Segment Start: Listed records

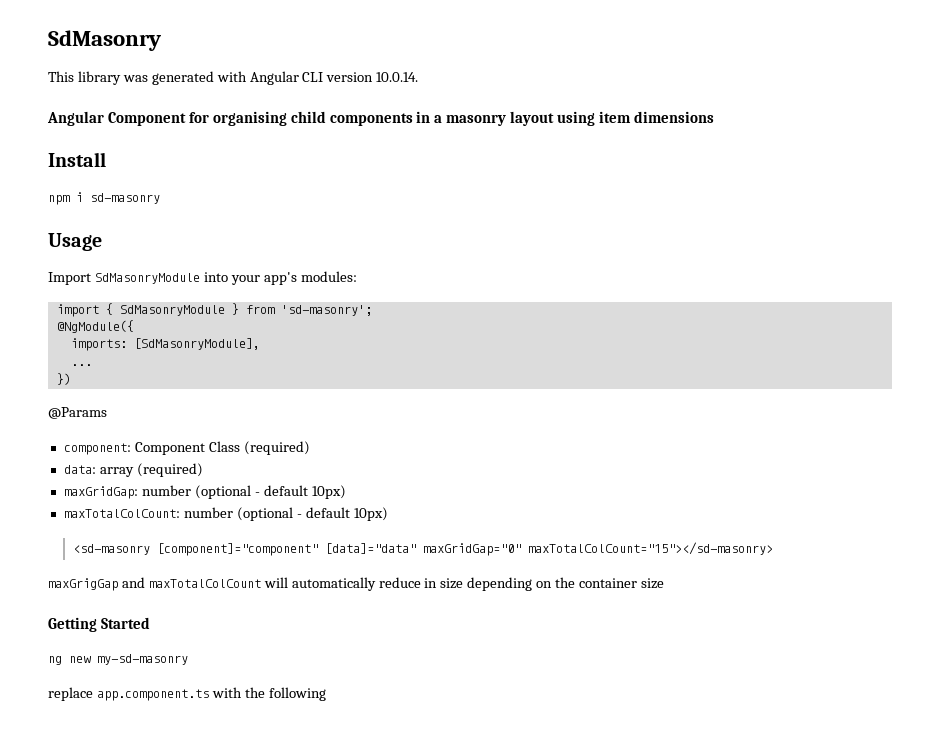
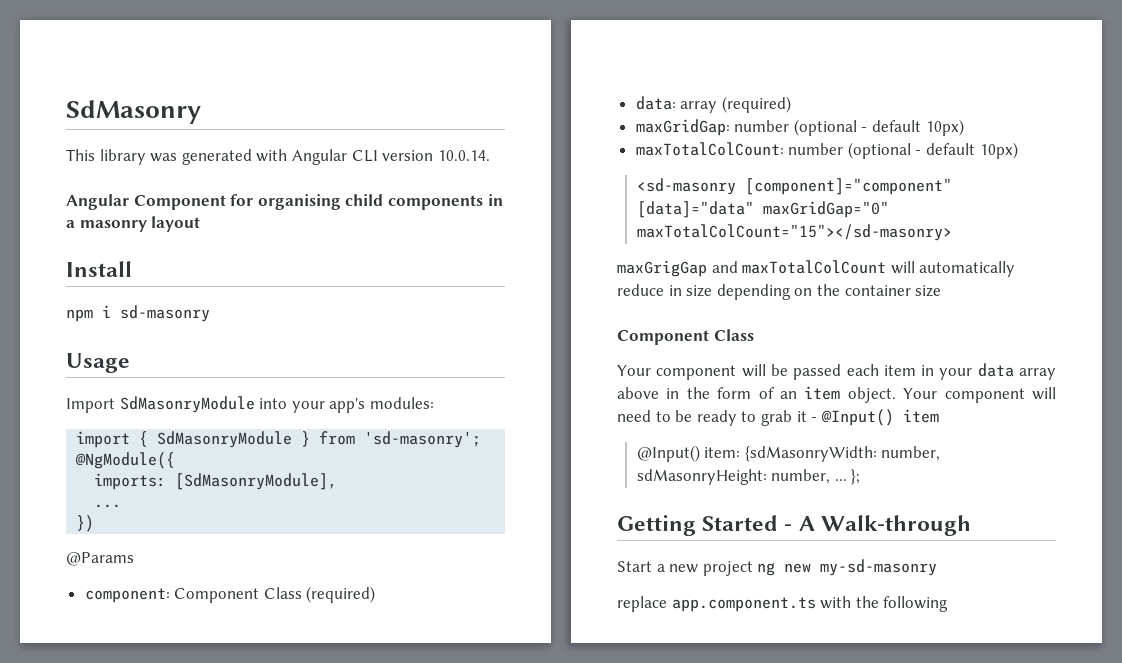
[557,111,714,126] using item dimensions -> (201, 224) none
[48,617,150,632] Getting Started // -> [617,329,754,345] [617,363,1056,380] [617,386,1056,403] [617,409,939,426] [636,445,941,462] [636,469,861,485] [617,515,971,536] [617,561,753,576] Component Class // Your component will be passed each item in your data array above in the form of an item object. Your component will need to be ready to grab it - @Input() item // @Input() item: {sdMasonryWidth: number, sdMasonryHeight: number, ... }; // Getting Started - A Walk-through // Start a new project

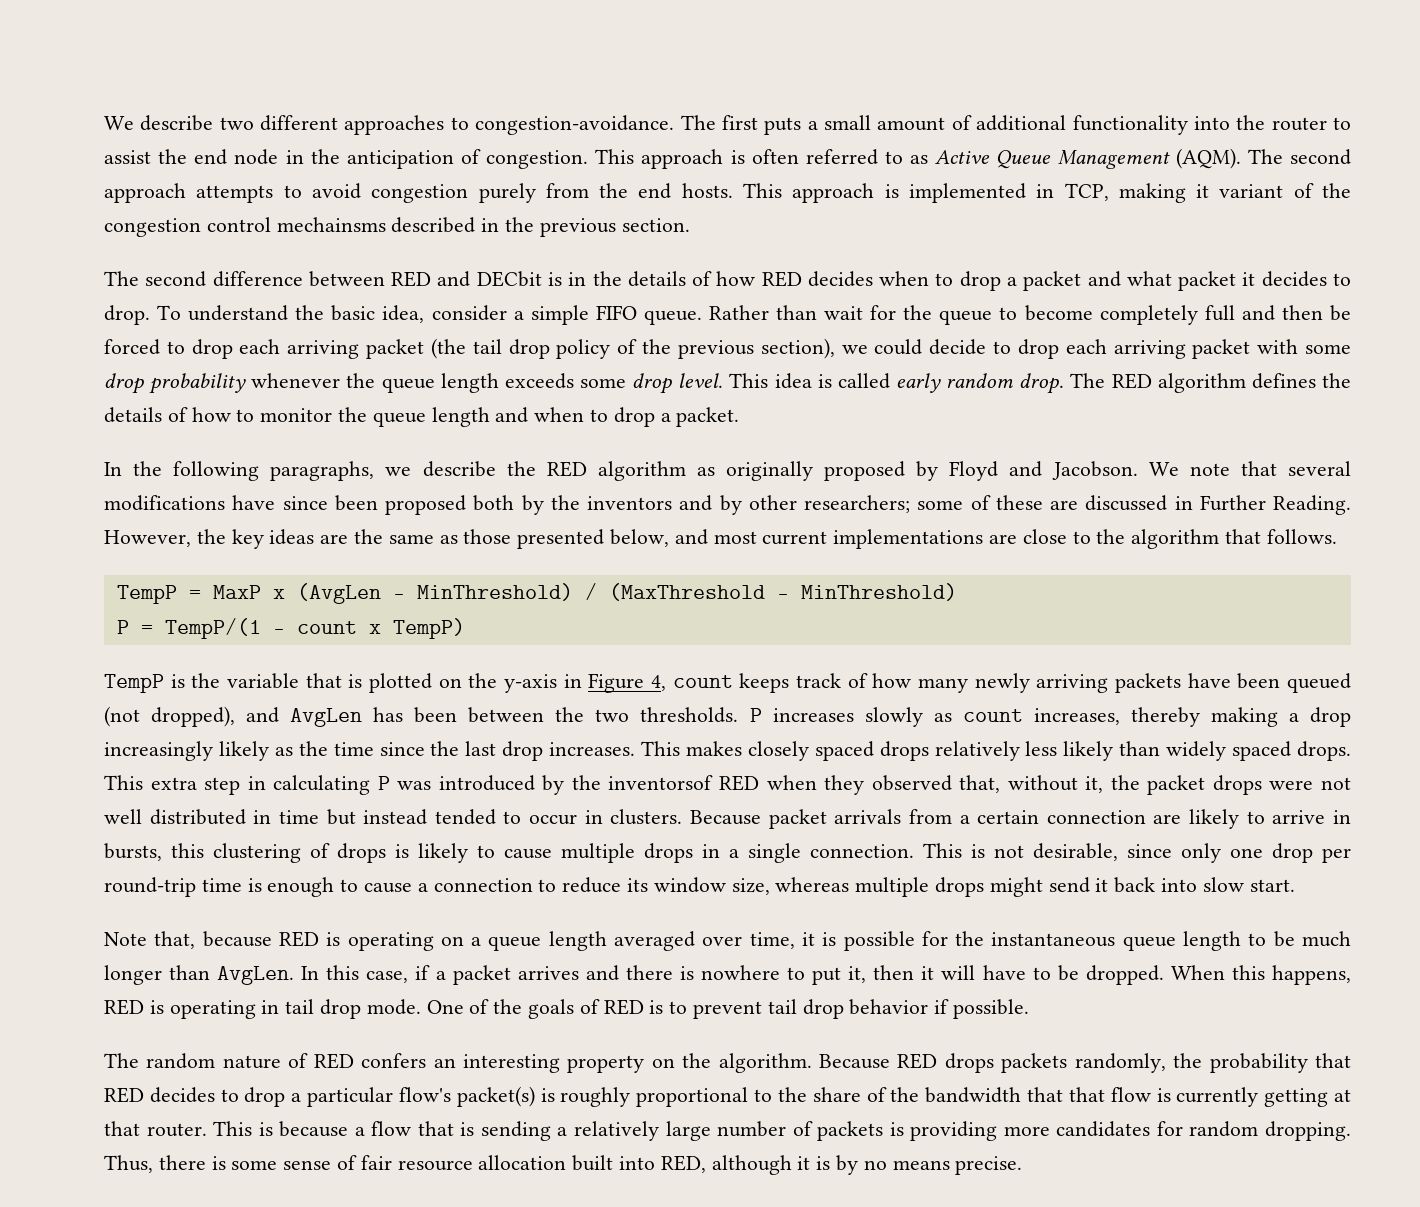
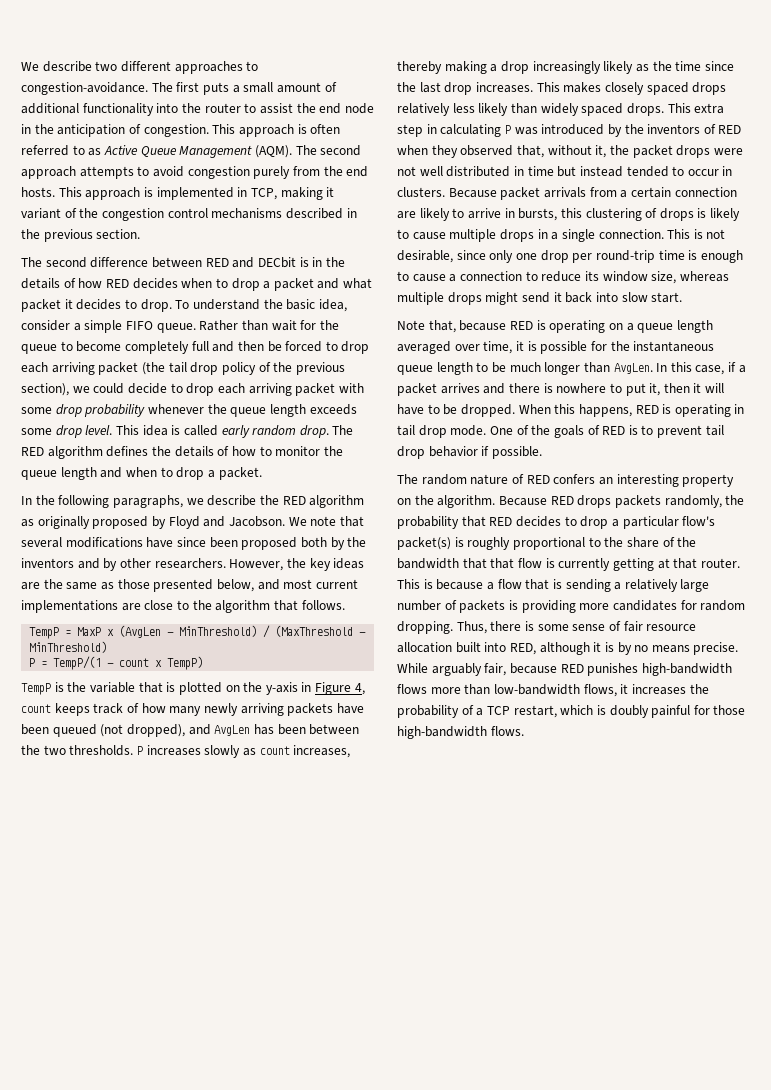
[276,217,386,232] mechainsms -> [211,208,283,219] mechanisms
[804,495,1351,515] researchers; some of these are discussed in Further Reading. -> [154,558,226,569] researchers.
[608,775,714,790] inventorsof -> [647,124,716,134] inventors of
(1023, 1165) none -> [397,663,732,676] [397,684,709,697] [397,705,746,718] [397,726,524,739] While arguably fair, because RED punishes high-bandwidth flows more than low-bandwidth flows, it increases the probability of a TCP restart, which is doubly painful for those high-bandwidth flows.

Segment End: Listed records

→ **Exercise aim**:
All of the material should be reproduced exactly, apart from the pictures.

→ **Finished task**:
[557,111,714,126] using item dimensions -> (201, 224) none
[48,617,150,632] Getting Started // -> [617,329,754,345] [617,363,1056,380] [617,386,1056,403] [617,409,939,426] [636,445,941,462] [636,469,861,485] [617,515,971,536] [617,561,753,576] Component Class // Your component will be passed each item in your data array above in the form of an item object. Your component will need to be ready to grab it - @Input() item // @Input() item: {sdMasonryWidth: number, sdMasonryHeight: number, ... }; // Getting Started - A Walk-through // Start a new project

[276,217,386,232] mechainsms -> [211,208,283,219] mechanisms
[804,495,1351,515] researchers; some of these are discussed in Further Reading. -> [154,558,226,569] researchers.
[608,775,714,790] inventorsof -> [647,124,716,134] inventors of
(1023, 1165) none -> [397,663,732,676] [397,684,709,697] [397,705,746,718] [397,726,524,739] While arguably fair, because RED punishes high-bandwidth flows more than low-bandwidth flows, it increases the probability of a TCP restart, which is doubly painful for those high-bandwidth flows.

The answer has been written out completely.